При проведении экспериментов исследователь использует различные растворы, например, буферы, спирты, деионизованную воду и другие. Объекты из используемых растворов могут неспецифически сорбироваться на поверхность, также возможно выпадение солей. Методика подготовки подложек для контроля качества используемых растворов может быть следующей (Рис. 1):
   1. Свежесколотая слюда инкубируется в объеме анализируемого раствора в течение требуемого времени. В случае анализа буферных растворов и растворов кросс-линкеров после инкубации следует отмывка. В случае анализа этанола и воды отмывка не проводится.
   2. После инкубации или отмывки подложки сушатся.
   3. Далее следует АСМ-анализ поверхности подложек.


Рисунок 1. Схематическое изображение пробоподоготовки АСМ-чипа для анализа чистоты инкубационных и отмывочных растворов.

Контрольные АСМ-измерения проводятся при АСМ-сканировании поверхности слюды для учета объектов высотой более 1 нм. Сканирование осуществляется минимум в 5 участках всей поверхности подложки. Согласно научным данным, шумовым сигналом являются максимум 500 объектов на 400 мкм². 2 Следовательно, на каждом полученном изображении размером 5*5 мкм² должно присутствовать не более 30 неспецифических объектов. В случае, если визуализируется большее количество объектов с высотой более 1 нм, данный образец подложки считается не прошедшим контрольную проверку и в дальнейших опытах не используется, а растворы подвергаются дополнительной фильтрации. Примеры результатов АСМ-анализа поверхности модифицированных подложек в зависимости от стадии подготовки представлены на рисунке 2. Как видно из рисунка 2, на поверхности отсутствуют объекты высотой более 1 нм, следовательно, подложки прошли контроль качества и могут быть использованы в дальнейших исследованиях.


Рисунок 2. Типичные АСМ-изображения разных поверхностей, а также профили сечений, соответствующие белым линиям на АСМ-изображениях: (А) — свежесколотая слюдяная подложка; (Б) — аминосиланизированная слюдяная подложка; (В) — модифицированная кросс-линкером поверхность аминосиланизированной слюдяной подложки (Image Analysis Trunk).

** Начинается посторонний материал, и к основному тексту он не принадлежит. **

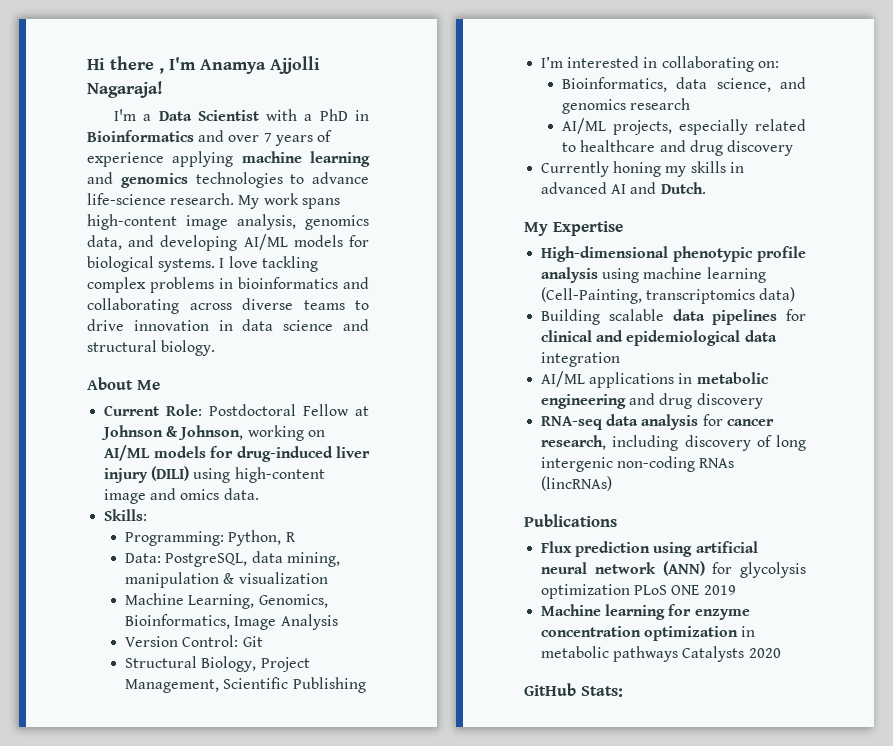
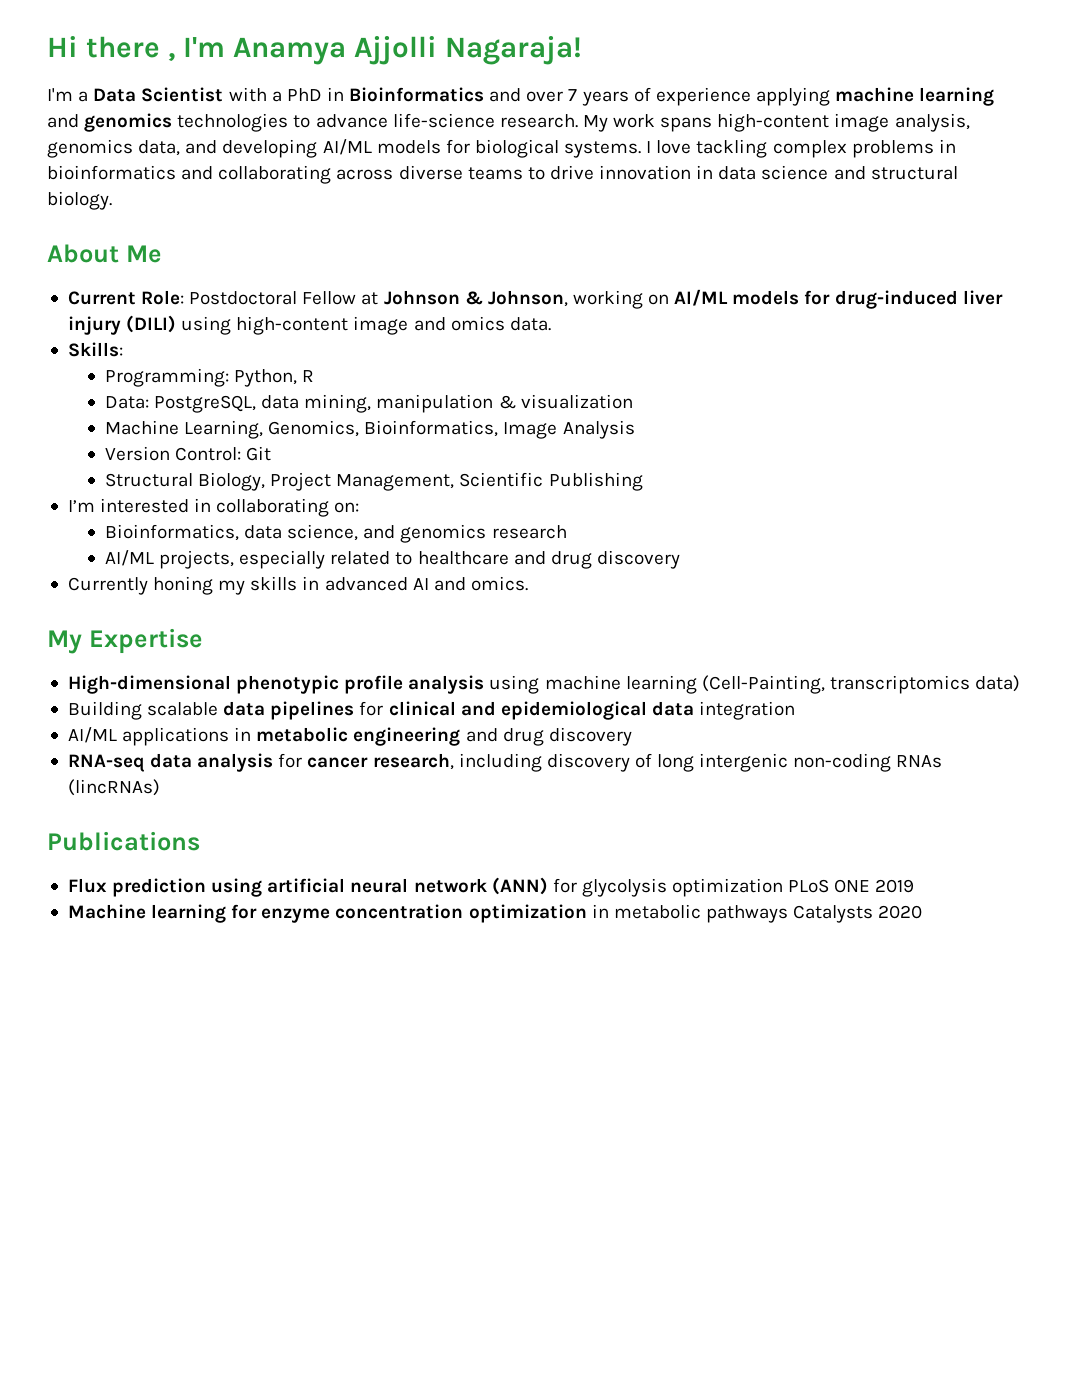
- Currently honing my skills in advanced AI and Dutch.
+ Currently honing my skills in advanced AI and omics.
- GitHub Stats:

Таким образом, успешность АСМ-исследования единичных биомолекул требует особой чистоты используемых в работе материалов и реактивов, а также отработки протоколов, включающих подбор оптимальных условий инкубации для качественной АСМ-визуализации. Кроме того, АСМ-исследование требует особой культуры работы — использования одноразовой посуды и одноразовых материалов (пробирки, наконечники, чашки Петри и др.). Исследователю необходимо уделить особое внимание защите образца от загрязнения: проводить работы в чистых помещениях и носить соответствующую одежду (халаты, перчатки, шапочки, маску).


Автор: Ершова Мария


Литература

1. Franz C. M., Puech P. H. Atomic force microscopy: a versatile tool for studying cell morphology, adhesion and mechanics // Cellular and Molecular Bioengineering. – 2008. – V. 1. – №. 4. – P. 289-300.

2. Иванов Ю. Д. и др. Химический необратимый фишинг низкокопийных белков // Биомедицинская химия. – 2014. – Т. 60. – №. 1. – С. 28-50.

АСМ-измерения были выполнены на приборах Titanium и NTEGRA Aura (NT-MDT, Зеленоград, Россия) на базе лаборатории нанобиотехнологии НИИ биомедицинской химии имени В.Н. Ореховича в рамках Программы фундаментальных научных исследований Российской Федерации на долгосрочный период (2021-2030 годы).